Beheaded by one of his disciples.
Matsudaira had been right. In life, there were things Toushirou wished he could have known, and things he wished he'd never had.
*
“Toushi, what are you doing?”
Toushirou glanced at his commander, then back at the barracks’ calendar. His eyes trailed the loop of the 2, followed the line of the 1.
November 21st.
“Leave him be, Kondou-san,” Sougo said with a bored tone. “He’s been going in and out of zones like this for the past three days. Brain damage is irreversible, you know.”
“Toushi...”
“With some luck, it will only get worse.”
“Sougo!”
Toushirou let the discussion drift from one ear to another. He traced with his eyes the ink of the numbers for one last time, then stood up and grabbed his jacket.
“Toushi? Where are you going?”
“Smoke break,” Toushirou mumbled as he left the barracks’ canteen, meal untouched.
The air was crisp, clouds heavy. Autumn had settled in fully, carrying a scent of cold through the streets. Toushirou walked, not bothering to put on his jacket as he simply held it over his shoulder, cigarette between his lips. He walked, walked, and kept walking.
Until he saw him.
Toushirou wasn’t stupid. He didn’t need to know all of the details to have a fair idea of what it had all meant. He’d done enough investigations before to know how to connect a dot or two, even with insufficient information.
The kid, the Shiroyasha, the Yorozuya. He may not have the whole picture, but he had enough now. Enough to know what it meant for the man to be sitting alone at a dango shop, munching absently on a stick as he looked down at the ground.
He knew what November 21st meant, now.
“One plate, mayonnaise topping,” he told the shop owner as he sat down.
The Yorozuya blinked then looked up, only now noticing Toushirou next to him. He remained silent for a moment before letting out a soft snort. “Slacking off in the middle of the day, Officer? This town’s doomed if even the Demonic Vice-Chief picks up bad habits.”
“Smoke break,” Toushirou reiterated, puffing out a cloud of smoke in demonstration.
“At a dango shop? Yeah right. Come back when you’ve learned how to lie.”
You should work up your lying game if you want to actually sound credible.
Toushirou snorted at the memory. “You really haven’t changed since then. What’s with you and lying anyway?”
“The more you lie, the more impact it has when you’re being honest.” The man shrugged. “It’s a good way to win over people’s hearts.”
“You don’t win over people’s hearts, you stain them.”
“All the same.”
Toushirou’s dango plate arrived. He thanked the owner and paid, much like he’d done three days ago, fifteen years into the past. He grabbed a stick as the clouds cried their first drop of rain.

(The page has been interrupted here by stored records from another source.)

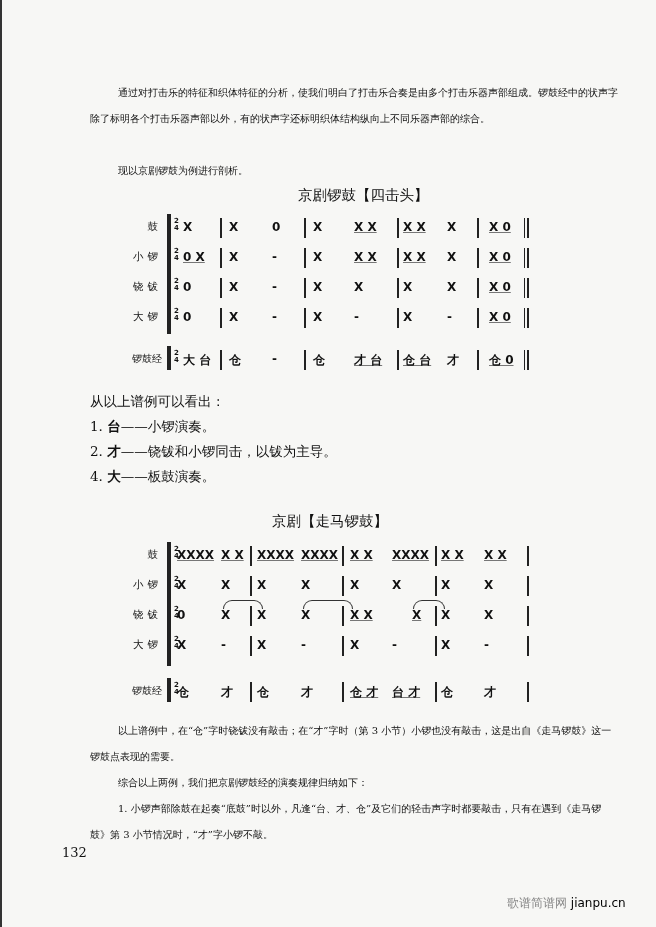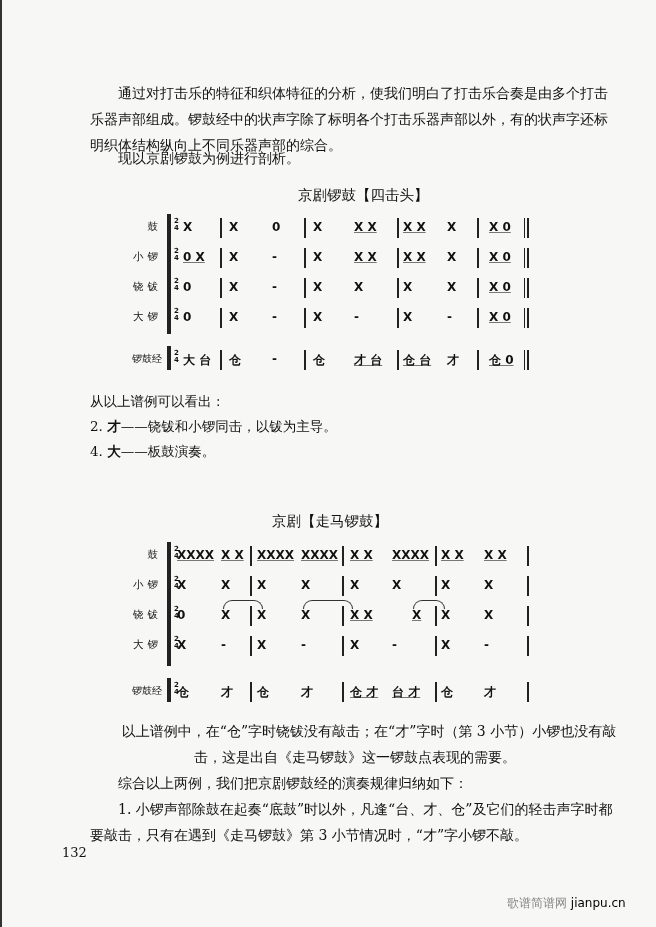"通过对打击乐的特征和织体特征的分析，使我们明白了打击乐合奏是由多个打击乐器声部组" .para { font-size: 14px -> 10px }
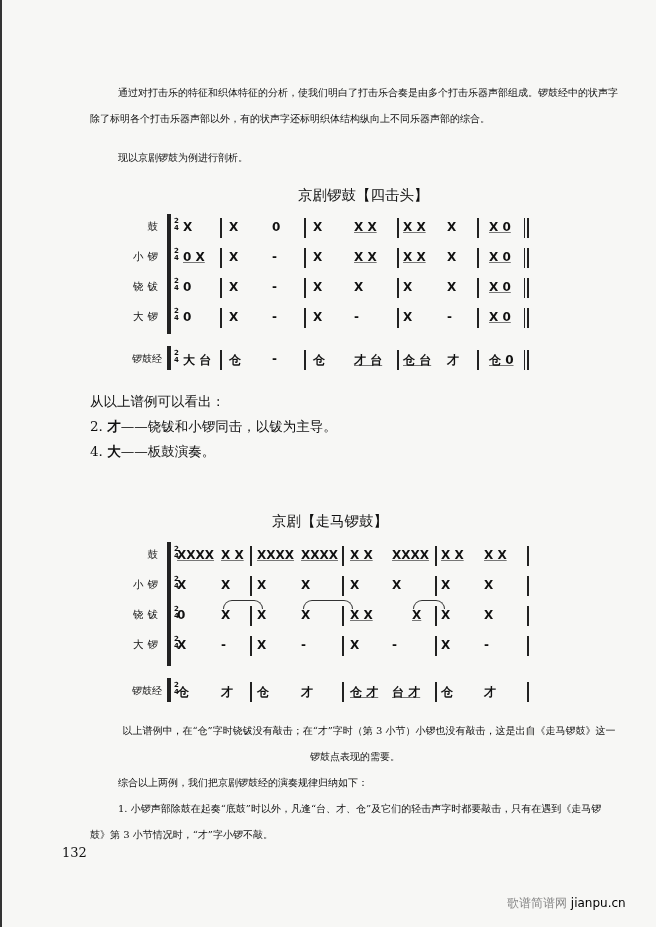"现以京剧锣鼓为例进行剖析。" div.para { top: 145px -> 158px }
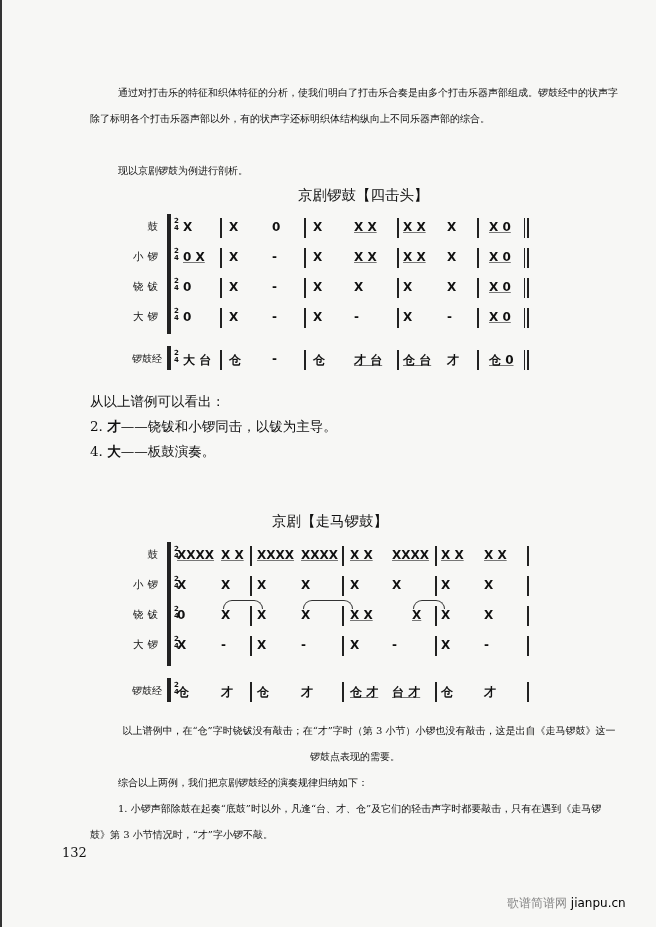"1. 台——小锣演奏。" div { html: none -> <div><span>1.</span> <b>台</b><span>——小锣演奏。</span></div> }
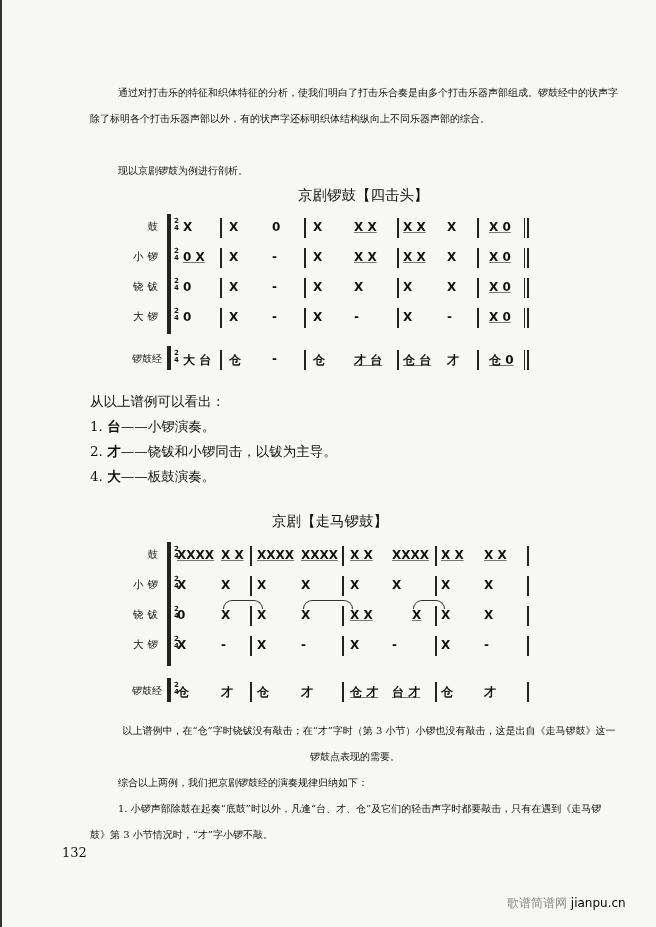"以上谱例中，在“仓”字时铙钹没有敲击；在“才”字时（第 3" div.para { text-align: center -> none }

By the time he was done with his first dango, the Yorozuya still hadn’t moved on from his, too busy staring at the rain to eat.

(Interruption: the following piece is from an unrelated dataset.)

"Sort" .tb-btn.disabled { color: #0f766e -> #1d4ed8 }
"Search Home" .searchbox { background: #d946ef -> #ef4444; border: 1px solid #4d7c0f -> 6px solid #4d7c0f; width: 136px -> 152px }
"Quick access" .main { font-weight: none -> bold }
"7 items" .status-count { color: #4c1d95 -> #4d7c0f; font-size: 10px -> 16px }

“You’re not inhaling your food today.”
The Yorozuya looked down at his hand holding a stick. “I’m just savoring it.”
Another moment passed, Toushirou munching the silence away with his second dango. Even after he’d finished it, the other man hadn’t progressed one bit.
“Lousy weather,” Toushirou commented, looking up at the sky above.

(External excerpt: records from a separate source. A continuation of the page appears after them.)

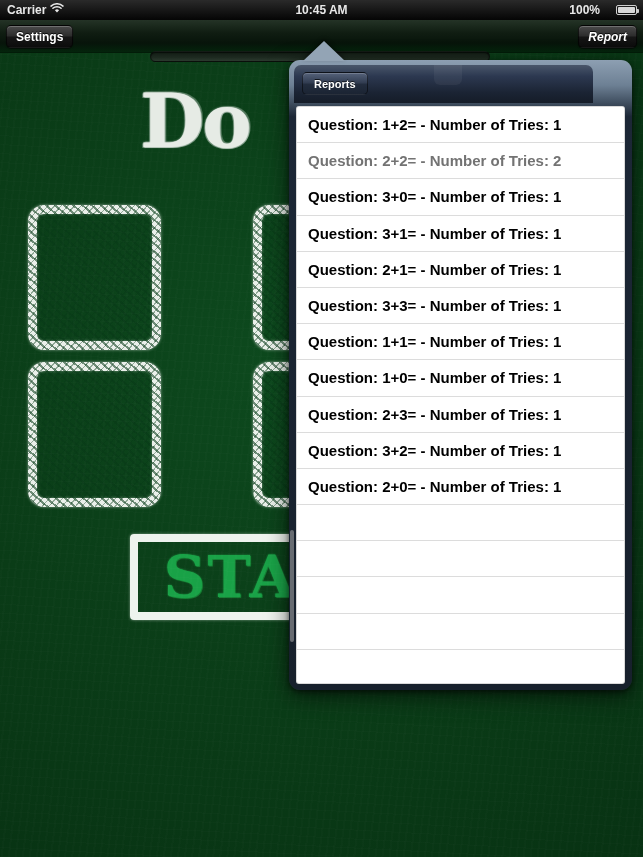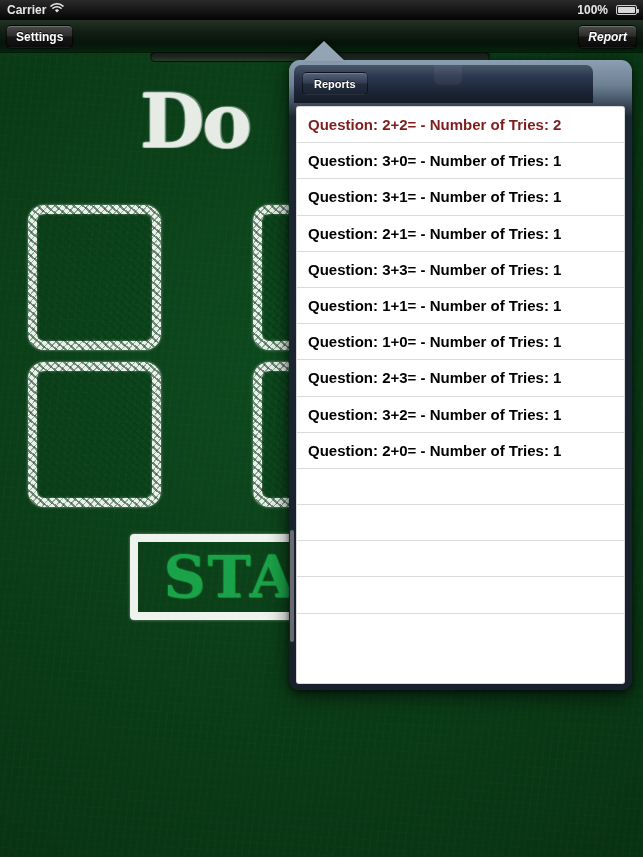"10:45 AM" div { html: none -> <div>10:45 AM</div> }
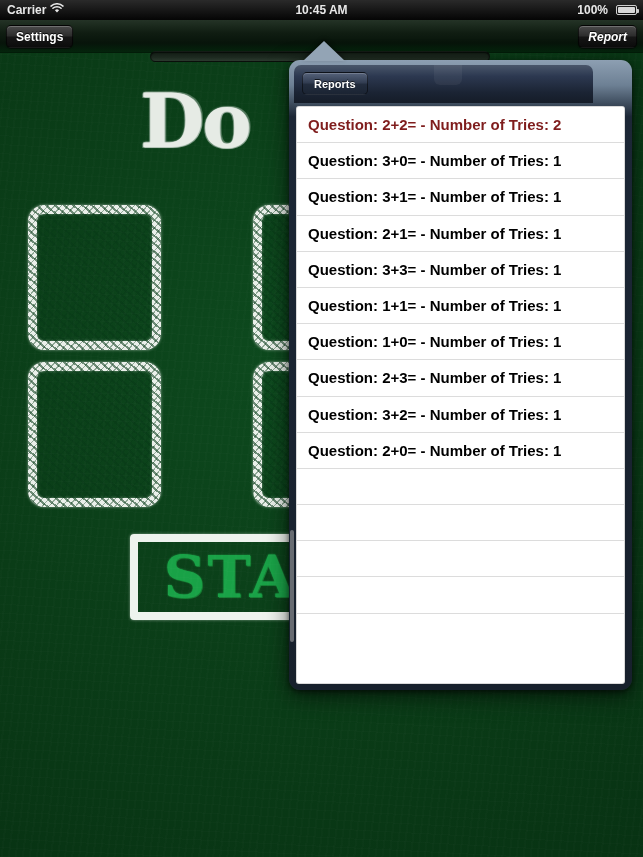"100%" #status-right { gap: 8px -> 16px }
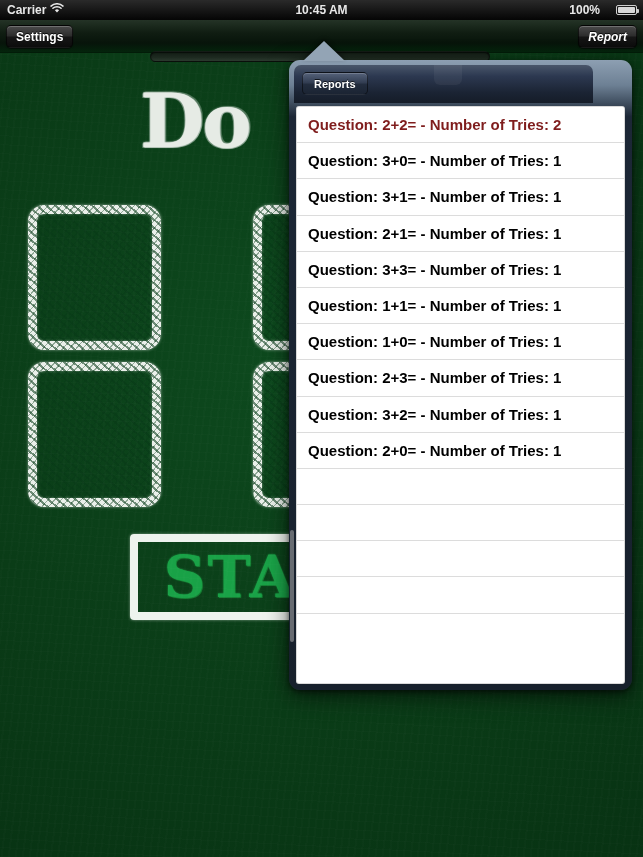"Question: 1+2= - Number of" div.report-row { html: none -> <div>Question: 1+2= - Number of Tries: 1</div> }
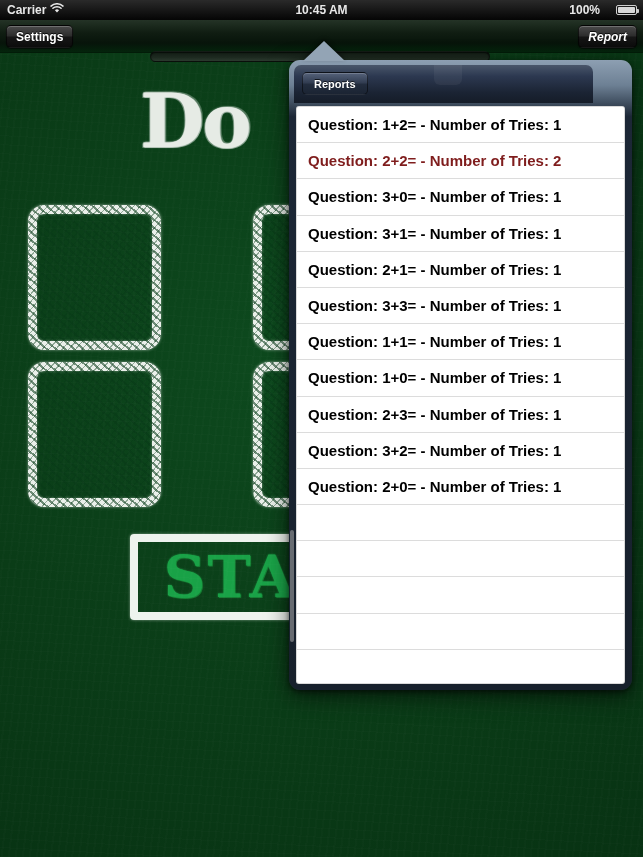"Question: 2+2= - Number of" .report-row.highlight { color: #7f1d1d -> #737373 }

The Yorozuya followed his line of sight.
“Yeah,” he said. “Lousy weather.”
Toushirou looked at the man’s profile. At his empty eyes and hollow lips, betraying nothing and everything at once.
Before he could help it, he reached out a hand.
The Yorozuya’s eyes widened when he felt something ruffle his hair. “What are you doing?” He asked, expression dithering between confused and stunned.
Toushirou met his gaze, hand still up in the mess of curls. “Do you hate it?”
When the Yorozuya frowned, mouth parting in what was sure to become a protest, Toushirou quirked an eyebrow at him. The gesture seemed to rob the words from the man’s lips. He closed his mouth and looked away.
“No,” he admitted. “I don’t hate it.”
Toushirou smiled.
“You’re right. It does feel nice when you’re being honest.”
“Shut up.”
As he ran his fingers through the silver tuft of hair, Toushirou brought the man’s head to his chest. The colder the wind was as it ruffled their clothes, the warmer they felt where their bodies met. They watched as the rain fell, carrying whispers of memories through the air before washing them away.
“As I thought, this size suits you best,” Toushirou said.
Gintoki chuckled.
“You’re saying strange things again.”